Task data Start Marker
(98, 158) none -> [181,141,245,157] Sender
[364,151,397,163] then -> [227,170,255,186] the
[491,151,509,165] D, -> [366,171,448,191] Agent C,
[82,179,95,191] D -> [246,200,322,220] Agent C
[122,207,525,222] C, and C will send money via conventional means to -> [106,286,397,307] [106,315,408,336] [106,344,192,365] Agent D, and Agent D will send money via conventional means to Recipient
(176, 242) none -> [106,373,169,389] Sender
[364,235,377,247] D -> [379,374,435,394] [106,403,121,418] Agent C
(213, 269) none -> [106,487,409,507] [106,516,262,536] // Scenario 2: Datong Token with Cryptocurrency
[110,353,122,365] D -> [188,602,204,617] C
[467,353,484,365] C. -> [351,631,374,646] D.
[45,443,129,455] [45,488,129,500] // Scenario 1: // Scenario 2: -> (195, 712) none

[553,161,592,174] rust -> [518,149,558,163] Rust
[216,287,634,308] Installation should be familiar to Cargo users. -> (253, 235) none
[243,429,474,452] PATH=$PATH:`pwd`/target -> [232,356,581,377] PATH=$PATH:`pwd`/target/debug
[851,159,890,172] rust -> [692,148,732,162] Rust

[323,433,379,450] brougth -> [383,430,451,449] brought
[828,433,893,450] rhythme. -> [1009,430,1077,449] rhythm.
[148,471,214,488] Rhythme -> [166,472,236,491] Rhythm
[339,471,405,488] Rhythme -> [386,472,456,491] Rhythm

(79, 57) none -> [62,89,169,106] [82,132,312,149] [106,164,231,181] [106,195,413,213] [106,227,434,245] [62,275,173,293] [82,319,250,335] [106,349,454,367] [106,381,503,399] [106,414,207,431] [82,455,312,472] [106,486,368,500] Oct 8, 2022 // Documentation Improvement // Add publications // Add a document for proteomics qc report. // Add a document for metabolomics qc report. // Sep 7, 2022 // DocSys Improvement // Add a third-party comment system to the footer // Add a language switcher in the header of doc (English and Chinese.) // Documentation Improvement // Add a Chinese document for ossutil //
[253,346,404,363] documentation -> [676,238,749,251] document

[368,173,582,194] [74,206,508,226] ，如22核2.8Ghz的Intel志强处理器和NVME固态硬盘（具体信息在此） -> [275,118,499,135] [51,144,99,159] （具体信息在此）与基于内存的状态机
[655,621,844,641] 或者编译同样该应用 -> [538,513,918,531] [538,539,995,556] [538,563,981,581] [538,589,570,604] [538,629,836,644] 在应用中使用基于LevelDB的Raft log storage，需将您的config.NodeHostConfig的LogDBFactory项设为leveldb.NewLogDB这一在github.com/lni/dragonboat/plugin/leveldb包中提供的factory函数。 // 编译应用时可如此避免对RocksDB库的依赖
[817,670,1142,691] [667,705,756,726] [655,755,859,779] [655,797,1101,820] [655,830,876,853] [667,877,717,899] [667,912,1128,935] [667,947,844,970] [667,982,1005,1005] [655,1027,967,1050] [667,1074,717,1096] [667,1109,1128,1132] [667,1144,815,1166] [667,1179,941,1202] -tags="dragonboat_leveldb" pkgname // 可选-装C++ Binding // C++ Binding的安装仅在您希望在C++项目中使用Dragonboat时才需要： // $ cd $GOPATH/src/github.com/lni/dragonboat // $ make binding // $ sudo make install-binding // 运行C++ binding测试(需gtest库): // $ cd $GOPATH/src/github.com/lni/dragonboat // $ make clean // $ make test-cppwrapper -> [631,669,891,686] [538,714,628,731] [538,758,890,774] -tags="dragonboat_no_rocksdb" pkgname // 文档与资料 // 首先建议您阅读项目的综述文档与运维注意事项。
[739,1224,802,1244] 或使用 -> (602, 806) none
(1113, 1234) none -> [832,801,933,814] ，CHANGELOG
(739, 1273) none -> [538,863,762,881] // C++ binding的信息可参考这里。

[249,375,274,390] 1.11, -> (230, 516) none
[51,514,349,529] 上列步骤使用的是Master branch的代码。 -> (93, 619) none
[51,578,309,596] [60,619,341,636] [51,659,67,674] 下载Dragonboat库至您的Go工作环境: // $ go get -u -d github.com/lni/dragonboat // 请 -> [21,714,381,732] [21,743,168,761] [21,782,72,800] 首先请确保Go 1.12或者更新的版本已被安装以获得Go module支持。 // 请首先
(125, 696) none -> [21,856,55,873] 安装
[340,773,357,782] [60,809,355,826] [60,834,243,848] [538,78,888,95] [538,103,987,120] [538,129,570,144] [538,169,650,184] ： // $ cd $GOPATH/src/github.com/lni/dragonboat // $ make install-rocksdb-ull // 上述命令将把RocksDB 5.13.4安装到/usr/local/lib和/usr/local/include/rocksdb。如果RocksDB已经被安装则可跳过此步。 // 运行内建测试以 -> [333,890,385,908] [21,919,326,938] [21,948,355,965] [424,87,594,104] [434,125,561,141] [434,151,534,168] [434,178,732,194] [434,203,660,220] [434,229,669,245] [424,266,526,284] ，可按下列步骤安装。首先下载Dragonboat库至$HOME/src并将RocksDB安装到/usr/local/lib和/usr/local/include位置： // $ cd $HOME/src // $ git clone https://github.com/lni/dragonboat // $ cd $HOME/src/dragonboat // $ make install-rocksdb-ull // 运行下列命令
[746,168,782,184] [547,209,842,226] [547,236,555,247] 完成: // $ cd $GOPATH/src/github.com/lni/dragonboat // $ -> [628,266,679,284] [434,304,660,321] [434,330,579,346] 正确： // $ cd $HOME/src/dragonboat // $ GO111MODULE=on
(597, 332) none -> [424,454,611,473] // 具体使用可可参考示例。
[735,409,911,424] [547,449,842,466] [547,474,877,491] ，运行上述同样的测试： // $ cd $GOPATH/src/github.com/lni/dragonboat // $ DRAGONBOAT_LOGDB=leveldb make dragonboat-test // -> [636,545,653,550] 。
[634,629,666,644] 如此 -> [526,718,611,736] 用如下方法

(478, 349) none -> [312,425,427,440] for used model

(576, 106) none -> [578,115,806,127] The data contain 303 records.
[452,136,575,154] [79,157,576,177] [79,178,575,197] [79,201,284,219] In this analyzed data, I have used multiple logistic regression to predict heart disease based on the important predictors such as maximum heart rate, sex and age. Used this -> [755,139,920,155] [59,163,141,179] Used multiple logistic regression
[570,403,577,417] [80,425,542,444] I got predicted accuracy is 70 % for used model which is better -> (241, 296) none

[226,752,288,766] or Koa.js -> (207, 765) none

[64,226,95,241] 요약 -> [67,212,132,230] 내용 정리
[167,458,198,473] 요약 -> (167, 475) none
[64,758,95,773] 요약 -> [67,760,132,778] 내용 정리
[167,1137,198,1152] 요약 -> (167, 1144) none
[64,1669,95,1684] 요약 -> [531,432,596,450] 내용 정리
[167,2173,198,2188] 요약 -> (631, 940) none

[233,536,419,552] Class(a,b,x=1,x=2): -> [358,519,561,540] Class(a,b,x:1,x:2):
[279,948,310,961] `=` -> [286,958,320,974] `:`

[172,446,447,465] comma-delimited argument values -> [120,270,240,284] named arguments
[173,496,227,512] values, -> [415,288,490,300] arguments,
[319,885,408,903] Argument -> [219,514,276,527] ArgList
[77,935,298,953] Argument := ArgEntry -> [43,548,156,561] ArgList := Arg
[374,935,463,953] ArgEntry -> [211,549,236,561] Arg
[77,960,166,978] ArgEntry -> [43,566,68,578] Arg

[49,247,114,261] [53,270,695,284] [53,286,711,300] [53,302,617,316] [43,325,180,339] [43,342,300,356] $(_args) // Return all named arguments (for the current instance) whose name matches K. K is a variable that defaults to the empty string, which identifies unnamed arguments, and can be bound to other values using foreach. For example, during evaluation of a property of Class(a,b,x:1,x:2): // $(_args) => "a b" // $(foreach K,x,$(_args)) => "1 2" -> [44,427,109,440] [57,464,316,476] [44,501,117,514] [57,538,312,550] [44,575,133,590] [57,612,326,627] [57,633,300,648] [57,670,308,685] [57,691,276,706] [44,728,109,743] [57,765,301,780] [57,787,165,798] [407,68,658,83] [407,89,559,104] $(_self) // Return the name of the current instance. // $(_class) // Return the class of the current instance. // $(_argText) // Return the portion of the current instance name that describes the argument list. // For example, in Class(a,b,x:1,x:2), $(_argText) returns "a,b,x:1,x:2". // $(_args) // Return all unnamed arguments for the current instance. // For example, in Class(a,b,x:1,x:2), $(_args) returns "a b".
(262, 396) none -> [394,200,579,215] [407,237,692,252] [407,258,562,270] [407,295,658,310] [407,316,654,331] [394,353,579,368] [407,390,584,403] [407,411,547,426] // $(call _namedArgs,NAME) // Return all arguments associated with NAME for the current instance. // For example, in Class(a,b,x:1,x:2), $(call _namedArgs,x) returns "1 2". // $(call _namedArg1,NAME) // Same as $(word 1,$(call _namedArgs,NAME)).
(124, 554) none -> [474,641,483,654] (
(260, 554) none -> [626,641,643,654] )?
Task data End Marker
Directions: Provide the count of lines in the data above containing "document", and nothing further.

Result below: 2